Post-Approval : Tech-driven Centralized Solution
Regulatory authorities require post–approval research to decide real world safety and the payers require validation of products’ real-world clinical value and cost effectiveness. RWE & Post Approval Studies are becoming increasingly important and necessary.
MakroCare understands strategic, operational objectives, and budgetary constraints of post-approval studies and therefore offers non-traditional, innovative, Technology-Driven Centralized solution to design and execute these studies more cost effectively.

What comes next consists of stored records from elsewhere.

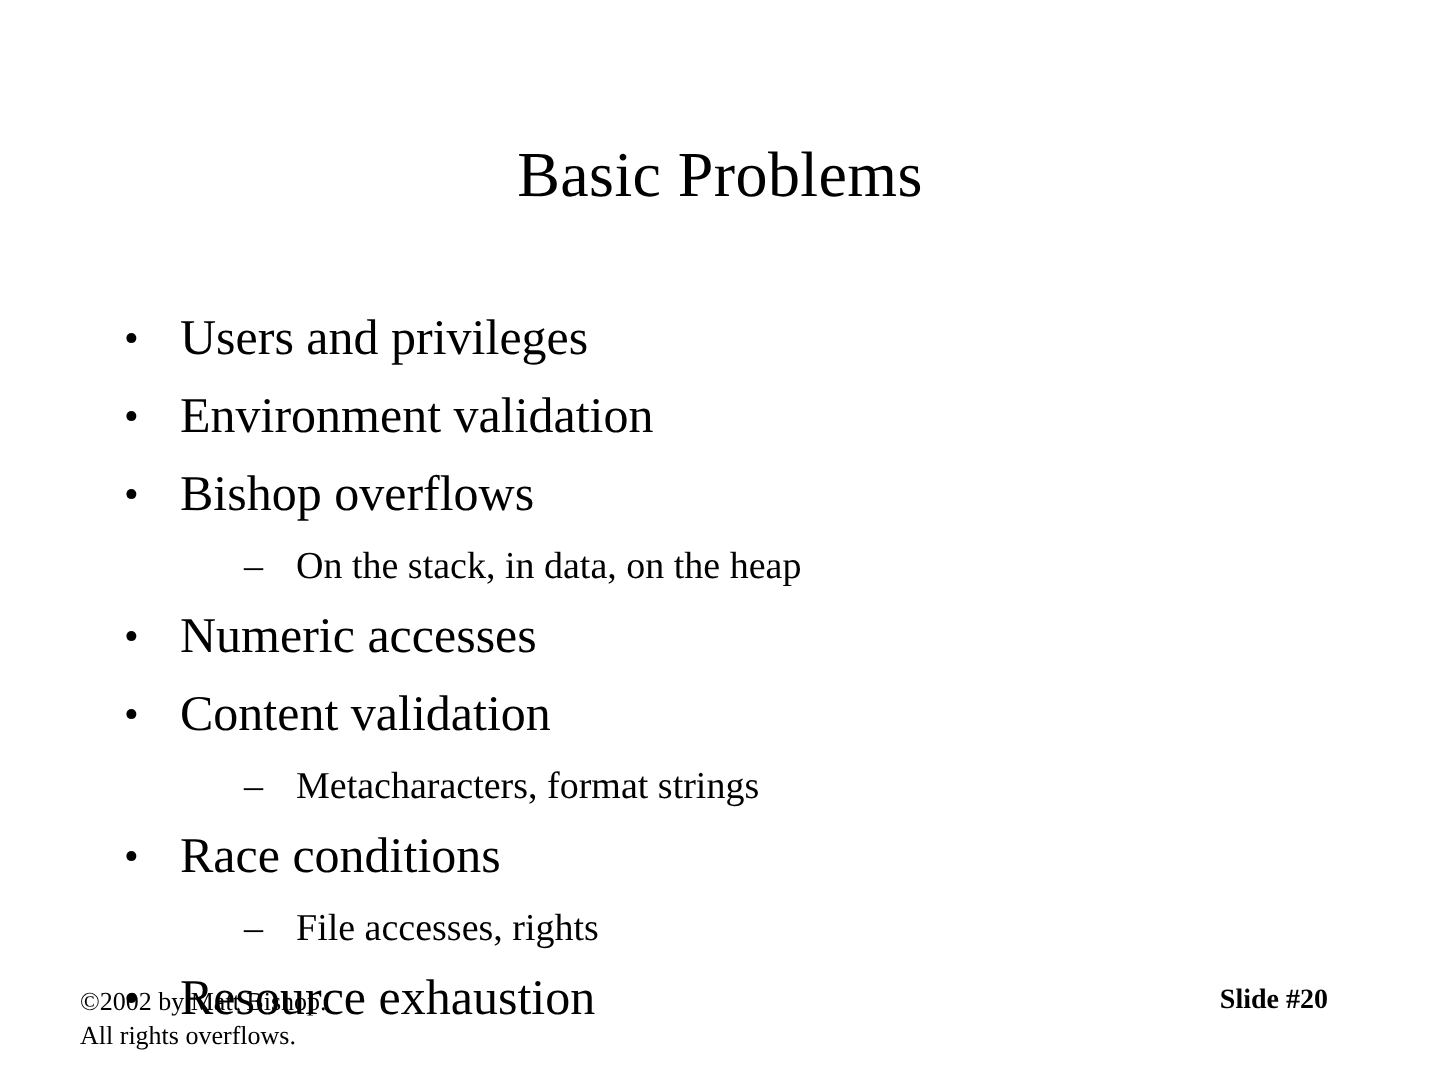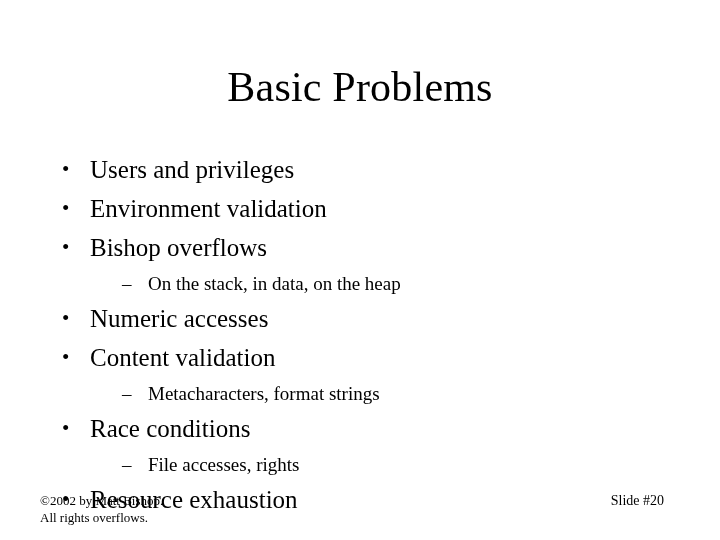--- a/index.html
+++ b/index.html
@@ -26,7 +26,7 @@
     left: 0;
     width: 720px;
     text-align: center;
-    font-size: 42px;
+    font-size: 32px;
     line-height: 42px;
     font-weight: normal;
     letter-spacing: 0.2px;

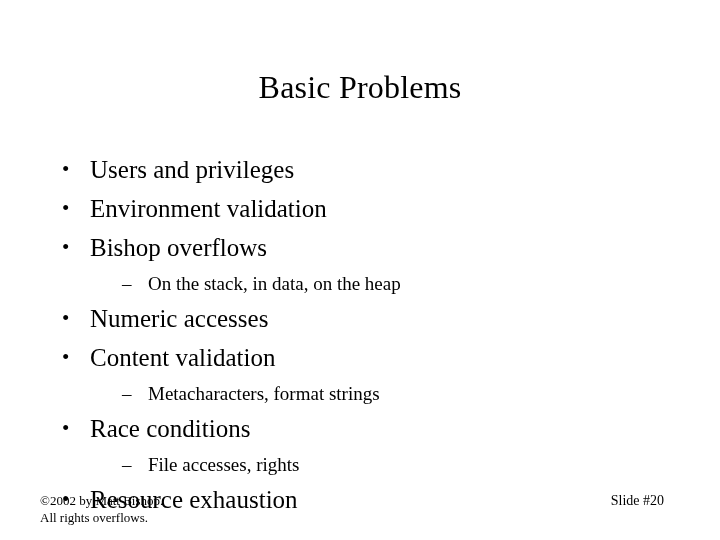--- a/index.html
+++ b/index.html
@@ -81,6 +81,7 @@
     font-size: 14px;
     line-height: 17px;
     text-align: center;
+    font-weight: bold;
   }
 </style>
 </head>

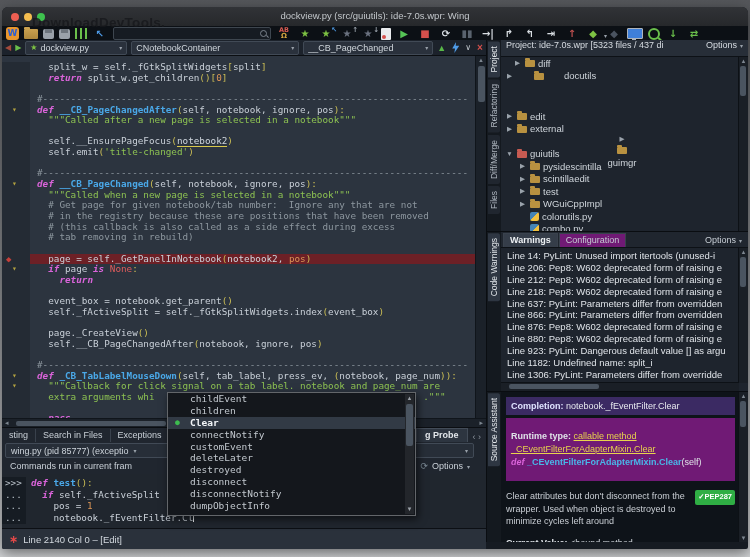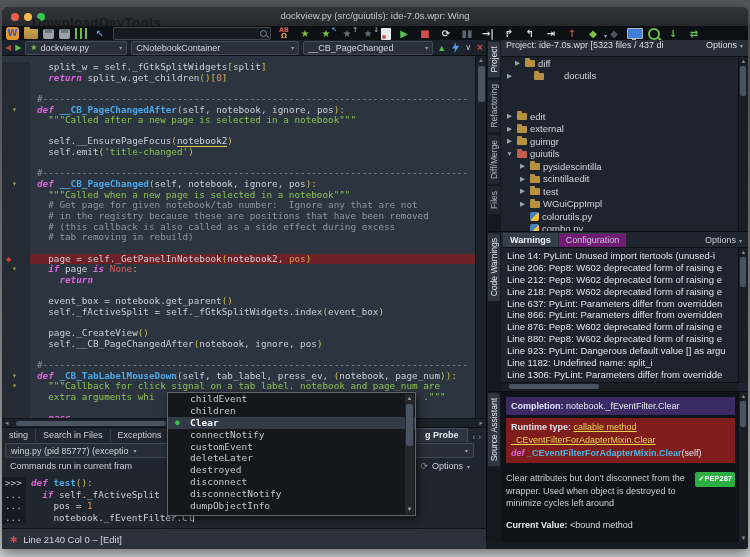--- a/index.html
+++ b/index.html
@@ -331,7 +331,7 @@
             <span class="ticon folder"></span>
             <span>external</span>
           </div>
-          <div class="trow" style="padding-left: 4px;">
+          <div class="trow" style="padding-left: 4px; flex-direction: column;">
             <span class="tarrow">▶</span>
             <span class="ticon folder"></span>
             <span>guimgr</span>

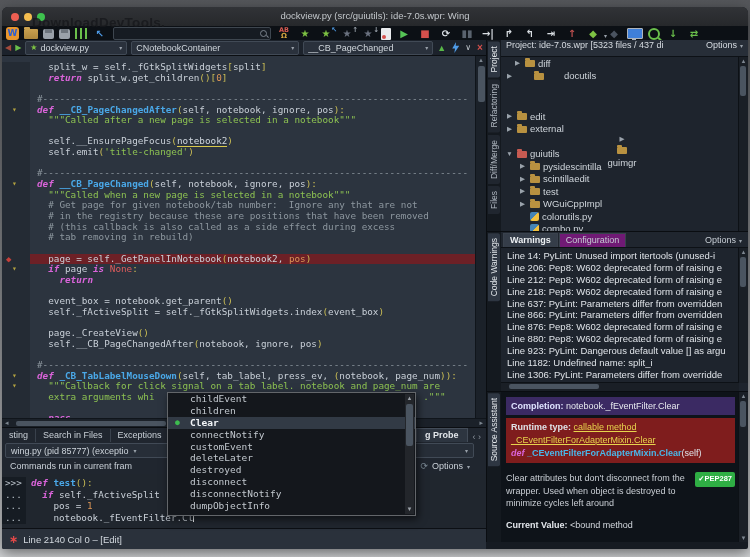--- a/index.html
+++ b/index.html
@@ -127,7 +127,7 @@
   .sa-body{position:absolute;left:14px;right:9px;top:0;bottom:0;background:#0e1319;overflow:hidden}
   .sa-block-completion{margin:5px 4px 0 5px;background:#3b2a63;padding:3px 5px;font-size:9px;color:#e6e9ee;line-height:12px}
   .sa-block-completion b{color:#dfe3ff}
-  .sa-block-runtime{margin:3px 4px 0 5px;background:#7f1d1d;padding:3px 5px;font-size:9px;color:#dfe3e8;line-height:13px}
+  .sa-block-runtime{margin:3px 4px 0 5px;background:#701a75;padding:12px 5px;font-size:9px;color:#dfe3e8;line-height:13px}
   .sa-link{color:#e8d44d;text-decoration:underline}
   .sa-kw{color:#da64da;font-style:italic;font-weight:bold}
   .sa-fn{color:#49b6e8;font-weight:bold}

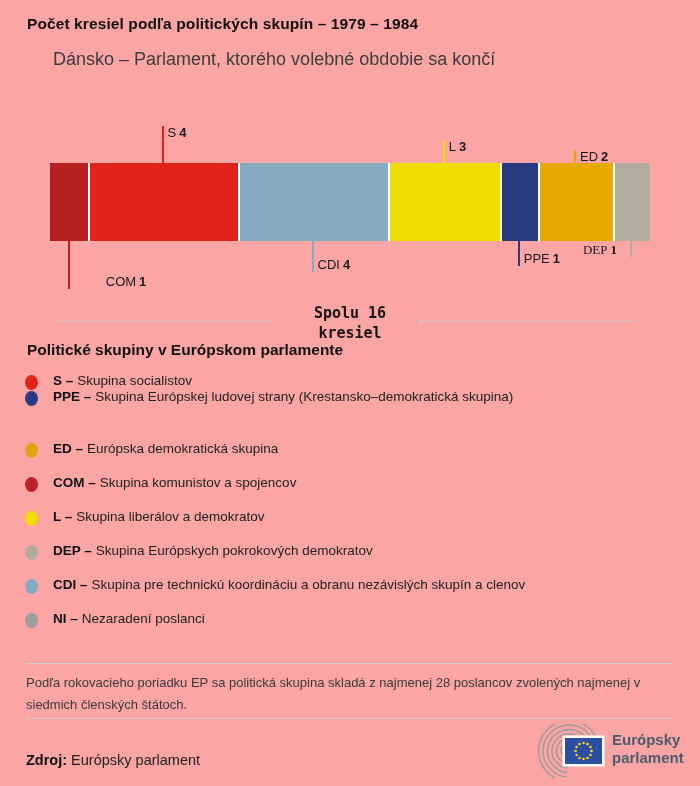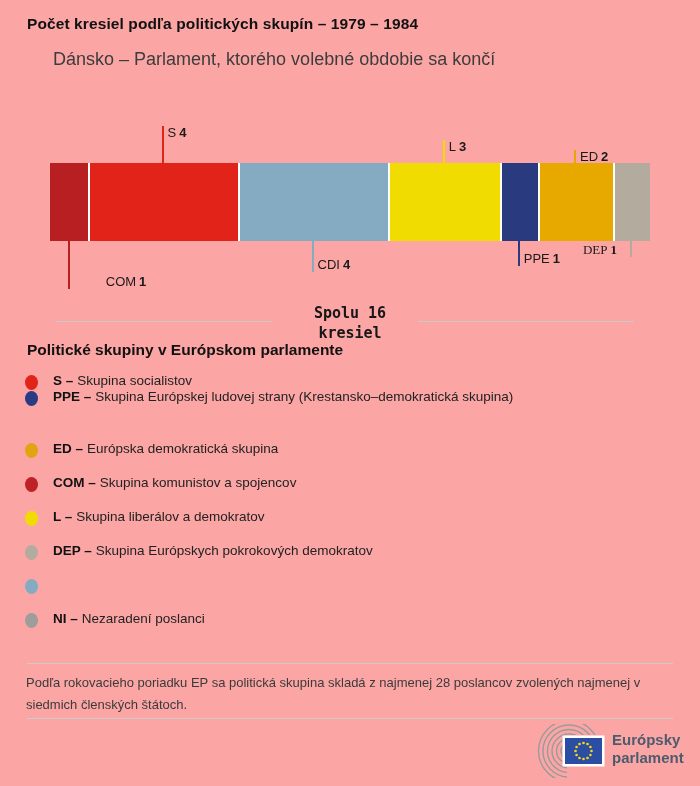--- a/index.html
+++ b/index.html
@@ -99,6 +99,7 @@
       </div>
       <div class="legend-item" style="top: 204px;">
         <span class="legend-dot" style="background: rgb(133, 171, 194);"></span>
+        <span class="legend-text"><b>CDI –</b>Skupina pre technickú koordináciu a obranu nezávislých skupín a clenov</span>
       </div>
       <div class="legend-item" style="top: 238px;">
         <span class="legend-dot" style="background: rgb(157, 157, 156);"></span>

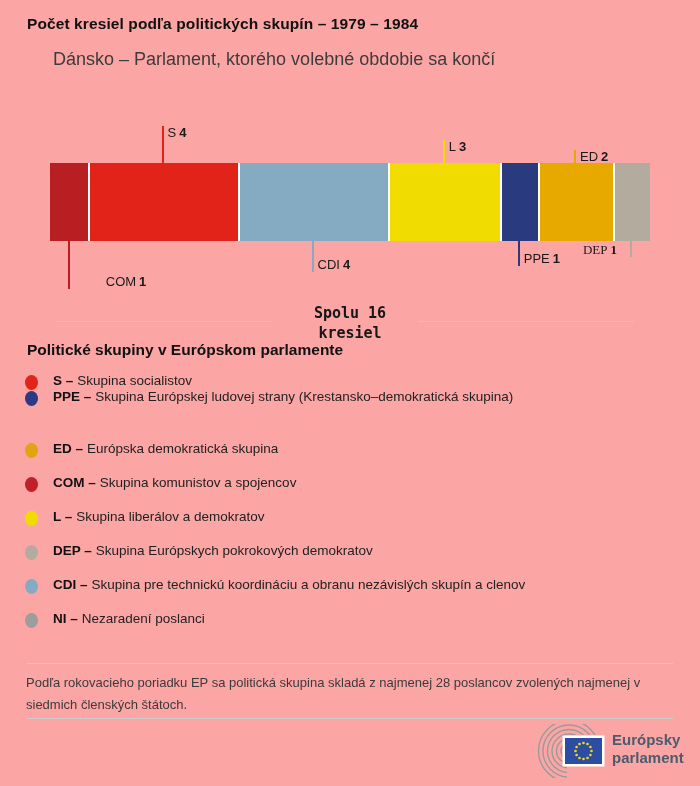--- a/index.html
+++ b/index.html
@@ -111,6 +111,10 @@
   <div class="abs footnote">Podľa rokovacieho poriadku EP sa politická skupina skladá z najmenej 28 poslancov zvolených najmenej v siedmich členských štátoch.</div>
   <div class="abs rule" style="top:718px;"></div>
 
+  <div class="abs source">
+    <b>Zdroj:</b>
+    <span>Európsky parlament</span>
+  </div>
 
   <div class="abs logo">
     <svg width="84" height="54" viewBox="0 0 84 54">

- Non-Traditional, smart approach with centralised solution to keep costs significantly lower
- Fully integrated and validated technology for data capture from sites, data cleaning automation, analytics, and data quality risk management for these projects
- Full-service option utilizing our medical/clinical experts in RWE & PAS help in design & planning of these programs
- Centralized team members like PMs, CRAs, Central Monitors, central Data Scientists, and Medical/safety team drive the execution remotely
- 20%-50% cost savings with our centralized solution over traditional approach
- Use of our smart technology to facilitate centralized model
- Get clean data on time. Finish faster
- Compliance maintained at all levels
MakroCare’s Post-Approval business unit focuses exclusively on Observational, Registry, P IV, PMS and RWE programs. This unit is led by teams who understand that post-approval research is different from R&D programs and bring specific experience in these programs.